> _What needs to be done_
Exactly the lines from the one containing "Humidity MED, 2021-04-18: none -> 61" through the end of the entries, both ends included, are to be output.

Detected change data:
--- START ---

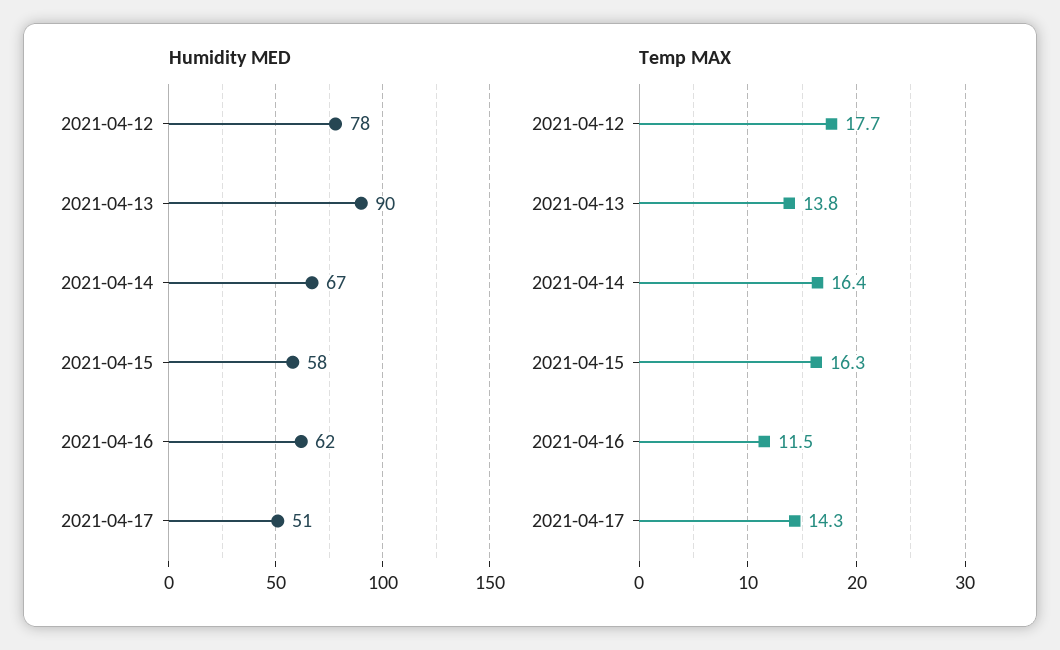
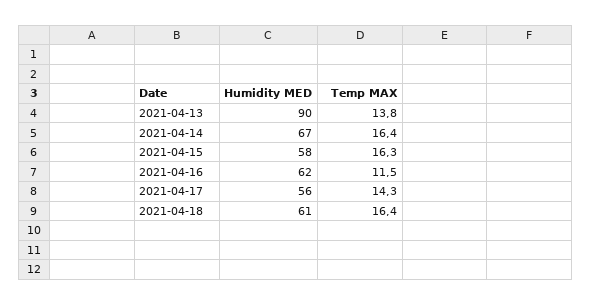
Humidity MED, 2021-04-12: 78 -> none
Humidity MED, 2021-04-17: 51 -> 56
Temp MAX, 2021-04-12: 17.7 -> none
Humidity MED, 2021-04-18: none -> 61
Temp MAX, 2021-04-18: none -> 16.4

--- END ---

> _Answer to this problem_
Humidity MED, 2021-04-18: none -> 61
Temp MAX, 2021-04-18: none -> 16.4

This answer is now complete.